Helping Children And Families Live Successfully.

Foster Parents for the Love of Kids

A lifelong love for children motivated Frank and Pat Gill to become Youth Villages foster parents after their own nine children were grown and left the house. Thirteen years later they are still fostering children in need of loving homes. 

"I did not want an empty nest," Mrs. Gill says. "When you've had a busy family, you are just so used to having children around."

Youth Villages foster parents provide temporary homes to children who cannot remain with their families because of abuse, neglect or other family problems. Foster parents receive in-depth training on helping emotionally and behaviorally troubled children and 24-hour assistance as well as a stipend to help offset the cost of caring for a child in their home. The Gills have fostered four Youth Villages children over the course of 13 years.

Their first child, Marie, stayed with them from age 9 to age 13.

"Marie was very difficult at first," Mrs. Gill says. "Many of her frustrations came from being 9 years old and being unable to read and write. Three years later, she was stable. It was very rewarding."

Their second child, Brian, also lived with them for four years until his 17th birthday. Even after the two had left the Gills, they never lost the support of their foster parents. Grown, with kids of their own, they continue to stay in close touch with the Gills.

"We get phone calls and visits," Mrs. Gill says.

Mr. Gill, a pastor, and his wife, a stay-at-home mom, currently are foster parents to two young people, Carlos, 17, a junior in high school, and a 12-year-old boy. Carlos, who has been with the Gills for four years already, has become just like another of the Gills' children.

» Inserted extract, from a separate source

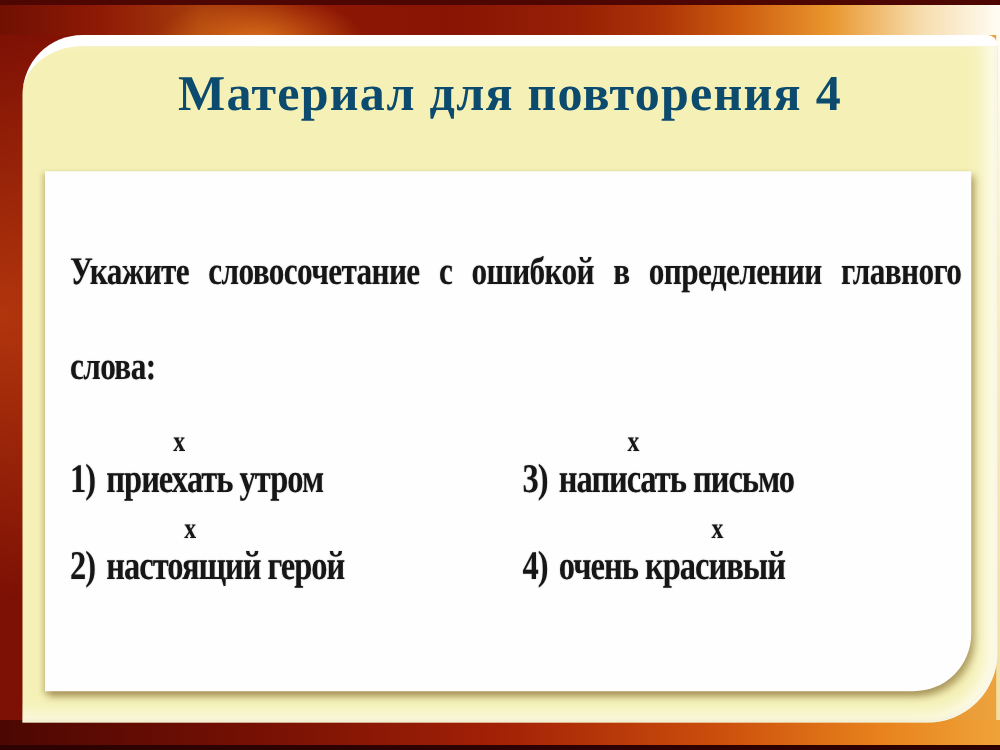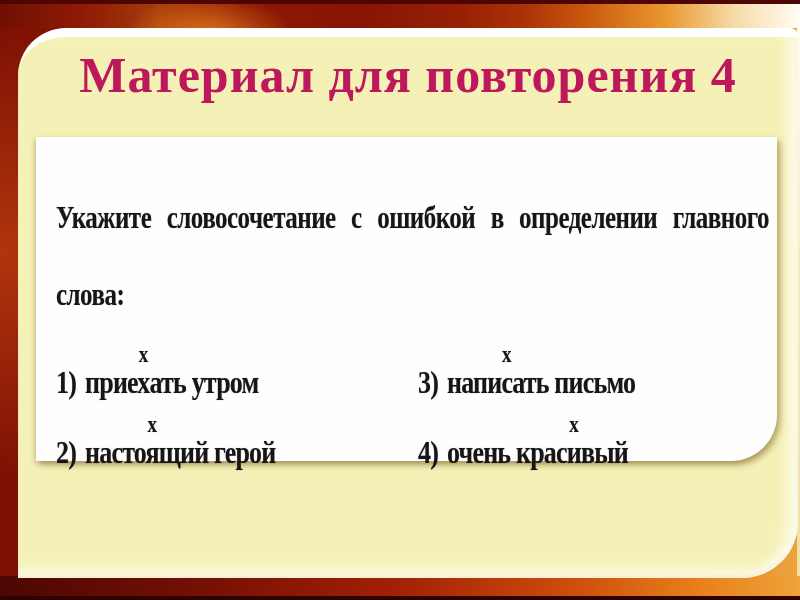"Материал для повторения 4" .slide-title { color: #be185d -> #0c4a6e; font-size: 50px -> 40px }
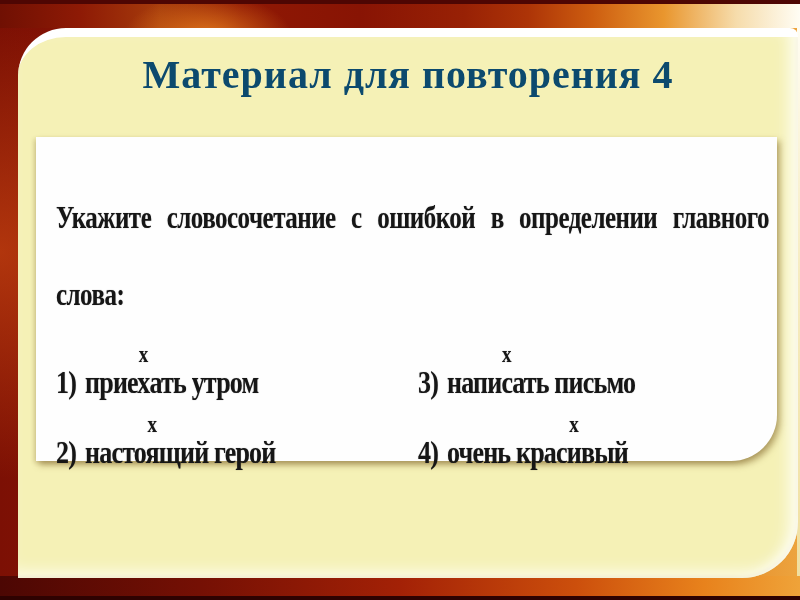"Укажите" .scan { height: 324px -> 416px }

Being parents to children from troubled homes often can be difficult, especially when the children are new to their foster homes. The Gills have counted on crucial support from Youth Villages when times got tough.

"Youth Villages staff would come out to see us any time -- even weekends. They are so supportive," Mrs. Gill says.

For the Gills, there is nothing better than raising children.

"Watching the children change and become stable is rewarding," Mrs. Gill says. "Foster children come from such unstable homes, with so much baggage. You don't gain their love very quickly. It takes a long time to gain their love and trust. But when you do, it is worth all of it."